== EXERCISE REQUIREMENTS ==
From the entries below, return exactly the lines beginning at the one that contains "[25,91,221,112] - PMD" and ending at the one that contains "[117,1670,352,1693] Last lowest", both of them included, and only those lines.

Itemized modification records
************

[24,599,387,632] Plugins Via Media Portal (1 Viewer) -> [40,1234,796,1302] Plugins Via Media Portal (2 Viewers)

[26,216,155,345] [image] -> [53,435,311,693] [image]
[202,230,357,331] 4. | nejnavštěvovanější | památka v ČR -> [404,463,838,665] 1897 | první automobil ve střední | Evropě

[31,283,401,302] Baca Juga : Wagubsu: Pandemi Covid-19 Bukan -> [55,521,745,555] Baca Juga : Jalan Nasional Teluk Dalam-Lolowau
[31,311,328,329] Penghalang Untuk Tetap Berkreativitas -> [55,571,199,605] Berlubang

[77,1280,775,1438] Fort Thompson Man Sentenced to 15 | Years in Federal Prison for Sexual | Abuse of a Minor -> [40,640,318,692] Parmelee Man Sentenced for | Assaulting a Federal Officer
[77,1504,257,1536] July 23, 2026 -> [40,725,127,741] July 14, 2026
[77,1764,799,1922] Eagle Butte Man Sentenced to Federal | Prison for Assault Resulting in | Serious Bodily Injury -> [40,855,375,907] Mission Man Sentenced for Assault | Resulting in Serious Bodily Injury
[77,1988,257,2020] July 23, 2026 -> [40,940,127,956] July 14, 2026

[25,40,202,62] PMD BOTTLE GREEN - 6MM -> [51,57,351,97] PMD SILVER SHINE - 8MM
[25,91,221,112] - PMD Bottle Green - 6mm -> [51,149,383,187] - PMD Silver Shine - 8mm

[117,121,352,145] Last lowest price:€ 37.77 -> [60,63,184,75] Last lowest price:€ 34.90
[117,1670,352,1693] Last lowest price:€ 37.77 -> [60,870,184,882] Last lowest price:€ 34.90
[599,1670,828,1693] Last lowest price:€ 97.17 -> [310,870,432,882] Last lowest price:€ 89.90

************

== TASK SOLUTION ==
[25,91,221,112] - PMD Bottle Green - 6mm -> [51,149,383,187] - PMD Silver Shine - 8mm

[117,121,352,145] Last lowest price:€ 37.77 -> [60,63,184,75] Last lowest price:€ 34.90
[117,1670,352,1693] Last lowest price:€ 37.77 -> [60,870,184,882] Last lowest price:€ 34.90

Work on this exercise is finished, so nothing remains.